Pero el pueblo soberano dijo NO al AF, resultado inesperado para el gobierno y las Far; razón por la cual se inventaron con la complicidad de la Corte Constitucional el mecanismo inédito de la refrendación por el Congreso ya negada por el pueblo; su incorporación a la Constitución con vigencia de 12 años; luego el FAST TRACK para consolidarlo sin mayor discusión en el Congreso y finalmente la ley estatutaria de la JEP.
En conclusión, un acuerdo rechazado por el pueblo, lo impusieron a la fuerza con la aplanadora de la mermelada en el Congreso; en los medios de comunicación y en sectores de la comunidad internacional.
Elegido Duque, Petro fue claro en su discurso la noche de la elección, anunciando la más feroz oposición al gobierno, combinando las alianzas políticas en el Congreso con las manifestaciones, protestas y paros callejeros que estamos padeciendo.
Como se observa sin mayor necesidad de análisis, lo que viene ocurriendo ha alcanzado su punto más álgido con los actos vandálicos y terroristas de la llamada minga indígena, la cual pretenden extender a todo el territorio nacional.

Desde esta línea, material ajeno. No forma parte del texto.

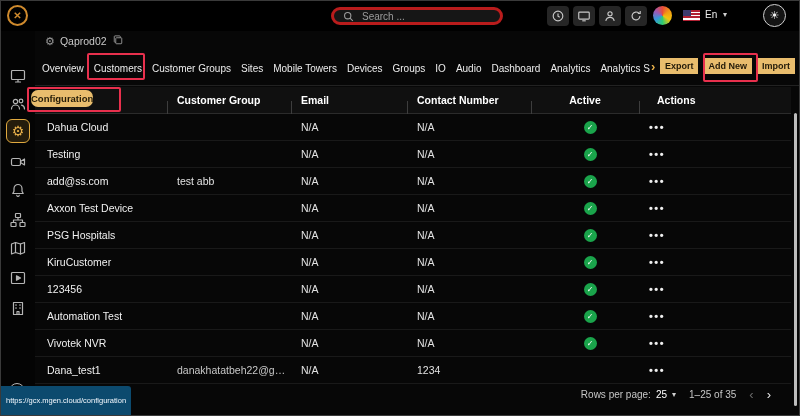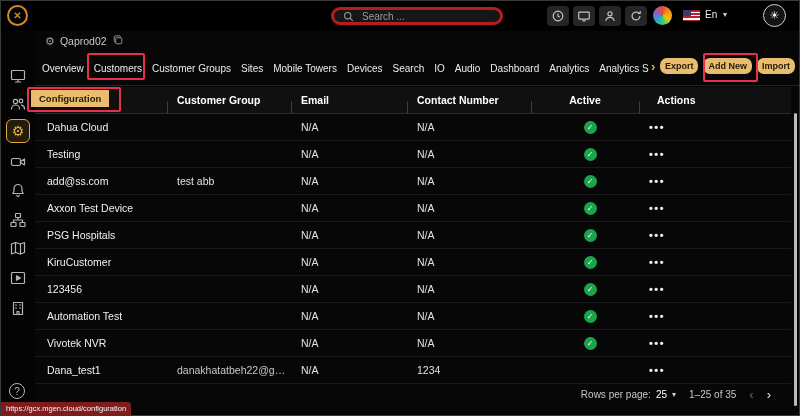--- a/index.html
+++ b/index.html
@@ -47,21 +47,21 @@
       color:#c9c9c9;font-size:10.5px;}
   .tenant-row .gear{color:#9a9a9a;font-size:11px;}
   .copy-ic svg{stroke:#9a9a9a;fill:none;stroke-width:1.2;}
 
   .tabs{position:absolute;left:40px;top:55px;height:24px;display:flex;gap:8px;align-items:center;
       font-size:10px;color:#ececec;white-space:nowrap;}
   .tabs span{padding:2px 1px;cursor:default;}
   .tabs-more{position:absolute;left:650px;top:58px;color:#e8b04a;font-weight:bold;font-size:13px;}
   .toolbar{position:absolute;right:4px;top:57px;display:flex;gap:5px;}
   .btn{background:#e9bd6d;color:#221a09;font-size:9px;font-weight:bold;padding:3px 5px;
-      border-radius:7px;border:none;font-family:"Liberation Sans",sans-serif;}
+      border-radius:0;border:none;font-family:"Liberation Sans",sans-serif;}
   .tabs-divider{position:absolute;left:34px;right:0;top:84px;height:1px;background:#222;}
 
   
   .thead{position:absolute;left:34px;right:8px;top:86px;height:27px;display:grid;
       grid-template-columns:132px 124px 116px 124px 108px 1fr;align-items:center;background:#101010;
       color:#fff;font-size:10.5px;font-weight:bold;border-bottom:1px solid #2b2b2b;}
   .thead .c{position:relative;padding-left:10px;}
   .thead .c:first-child{padding-left:12px;}
   .thead .c:not(:first-child)::before{content:"";position:absolute;left:0;top:7px;width:1px;
       height:13px;background:#3d3d3d;}
@@ -84,28 +84,28 @@
   .pager .rpp{display:flex;align-items:center;gap:5px;}
   .pager .val{color:#fff;}
   .pager .caret{font-size:8px;color:#cfcfcf;}
   .pager .prev{color:#6a6a6a;font-size:13px;}
   .pager .next{color:#e8e8e8;font-size:13px;}
 
   .scrollbar{position:absolute;right:2px;top:112px;width:3px;height:293px;background:#bdbdbd;border-radius:2px;}
 
   
   .cfg-tip{position:absolute;left:30px;top:89px;background:#e9bd6d;color:#241c08;font-size:9.5px;
-      font-weight:bold;padding:3px 8px;border-radius:0;z-index:5;}
+      font-weight:bold;padding:3px 0;border-radius:7px;z-index:5;}
   .ann{position:absolute;border:2px solid #e8304d;border-radius:2px;pointer-events:none;z-index:6;}
   #ann-customers{left:86px;top:52px;width:58px;height:27px;}
   #ann-addnew{left:702px;top:52px;width:55px;height:29px;}
   #ann-config{left:26px;top:86px;width:94px;height:25px;}
 
-  .status{position:absolute;left:0;bottom:0;background:#7f1d1d;color:#f2f7fd;font-size:7.5px;
-      padding:2px 5px;border-top-right-radius:3px;z-index:7;}
+  .status{position:absolute;left:0;bottom:0;background:#0c4a6e;color:#f2f7fd;font-size:7.5px;
+      padding:10px 5px;border-top-right-radius:3px;z-index:7;}
 </style>
 </head>
 <body>
 
 <div class="shot">
 
   <div class="topbar">
     <div class="logo">✕</div>
 
     <div class="search">
@@ -227,21 +227,21 @@
     </span>
   </div>
 
   <div class="tabs">
     <span>Overview</span>
     <span>Customers</span>
     <span>Customer Groups</span>
     <span>Sites</span>
     <span>Mobile Towers</span>
     <span>Devices</span>
-    <span>Search</span>
+    <span>Groups</span>
     <span>IO</span>
     <span>Audio</span>
     <span>Dashboard</span>
     <span>Analytics</span>
     <span>Analytics S</span>
   </div>
   <div class="tabs-more">›</div>
 
   <div class="toolbar">
     <button class="btn">Export</button>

Se trata de desgastar al gobierno; debilitar aún más las instituciones democráticas; profundizar la anarquía y el caos. Perversa estrategia de la izquierda radical para estimular la lucha de clases, debilitar el aparato productivo nacional y preparar el terreno para una eventual dictadura como la de Venezuela.
Faltaba que dicha estrategia se complementara con el componente político del Congreso, hecho que se consolidó ayer, cuando se anunció la gran alianza de los partidos ya mencionados, escondidos bajo la máscara de la paz. Mientras todo ello ocurre, se siguen descubriendo inauditos actos de corrupción donde están involucrados muchos de quienes posan de defensores de la paz.
En conclusión, unos y otros están jugando con candela. Olvidan que tienen rabo de paja y se pueden quemar en el intento. Privilegian la demagogia populista, las clientelas electorales y el cálculo político por encima de los intereses nacionales.